CHP’nin helalleşme söylemi kadar mevcut iktidarın da son yirmi yıla yakın sürede ortaya koyduğu iktidar uygulamaları konusunda bir helalleşmeye veya en azından bir muhasebeye ihtiyacı bulunuyor.

AKPARTİ/AKP iktidarının iktidara geldiği andan itibaren ortaya koyduğu yönetim anlayışının muhasebesini mutlaka yapması gerekiyor. İktidara geldiği ilk andan itibaren toplumun mutluluğunu ön plana alarak bir yönetim ve devlet sistemi kurmak yerine kişisel ve zümre menfaatinin ön plana alınmasının ülkeyi getirdiği yıkım noktasını görmeleri gerekiyor. İktidara geldiği andan itibaren ehliyeti ve liyakati, hak ve adaleti önceleyen bir seçme ve yönetme sistemi kurulabilseydi en başta FETÖ belası bu ülkenin başına açılmazdı. Toplumun tüm kesimlerine açık bir sistem kurulabilseydi herkes kendi çalıştığının karşılığını mutlaka alacakları inancı güçlenebilirdi. Bu inancın güçlenmesi toplumsal birlik ve beraberlik duygusuna büyük bir katkı yapabilirdi. Bürokrasideki yönetim makamlarına gelmek için sendikalar arka bahçe olarak kullanılmasaydı gerçek anlamda bir sendikacılık bu ülkede gelişebilirdi. Toplumda yaşanan ekonomik, siyasal, sosyal, adli, mali her tür sorunlara odaklanılıp bunları çözecek bir yönetim ve devlet sistemi kurulabilseydi halen toplumun büyük bir kesimini oluşturan kayıt dışılık rasyonel bir düzeye inebilirdi. İktidar gücü eline geçirdiği andan itibaren kendine bağlı kişi ve gruplara her yerde yer açma yoluna gitti. İktidarın ilk yıllarında bu politikanın yansıması olarak FETÖ’cülerle işbirliği yaptı. FETÖ’cülerin zamanla iktidarın altındaki koltuğa da göz dikmesiyle birlikte işbirliği kavgaya döndü.
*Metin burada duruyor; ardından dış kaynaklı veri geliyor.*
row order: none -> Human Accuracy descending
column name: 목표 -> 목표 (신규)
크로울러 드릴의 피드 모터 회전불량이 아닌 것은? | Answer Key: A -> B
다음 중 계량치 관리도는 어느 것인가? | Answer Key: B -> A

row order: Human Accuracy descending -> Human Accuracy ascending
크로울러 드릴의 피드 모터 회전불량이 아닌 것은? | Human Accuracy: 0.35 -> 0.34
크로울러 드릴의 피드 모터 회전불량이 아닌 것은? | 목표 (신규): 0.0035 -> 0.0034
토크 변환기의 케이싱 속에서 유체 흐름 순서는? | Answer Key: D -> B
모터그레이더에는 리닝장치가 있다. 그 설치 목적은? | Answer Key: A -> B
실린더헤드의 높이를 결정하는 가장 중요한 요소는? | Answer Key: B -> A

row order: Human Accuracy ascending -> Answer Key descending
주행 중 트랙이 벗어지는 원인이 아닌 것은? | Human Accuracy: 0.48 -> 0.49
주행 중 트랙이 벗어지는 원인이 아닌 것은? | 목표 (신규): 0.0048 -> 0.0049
Kavganın sonucunda FETÖ’cülerin yerini yeni aktörler yer aldı. Taraftarlara yer açma politikası terk edilmedi. Taraftarlığın en büyük göstergesi ise siyasi parti merkezine veya taşradaki parti merkezlerindeki yetkililere yanaşmaktan geçiyordu. Bu nedenle devletin hemen tüm kademelerinde devletin kural ve kaideleri yerine siyasi aktörlerin talimatları ön plana geçti. Siyasi kadrolar başta olmak üzere devletin tüm kademelerini tek başına eline geçiren cumhurbaşkanı bu devasa sistemi yönetmekten acze düşmüş durumda. Şu an bu acziyetin etkisi her geçen gün artmaya devam ediyor. İktidarın bu konularda acilen kendisini hesaba çekmesi gerekiyor. Bunun olabilmesi şu an için pek de mümkün görünmüyor.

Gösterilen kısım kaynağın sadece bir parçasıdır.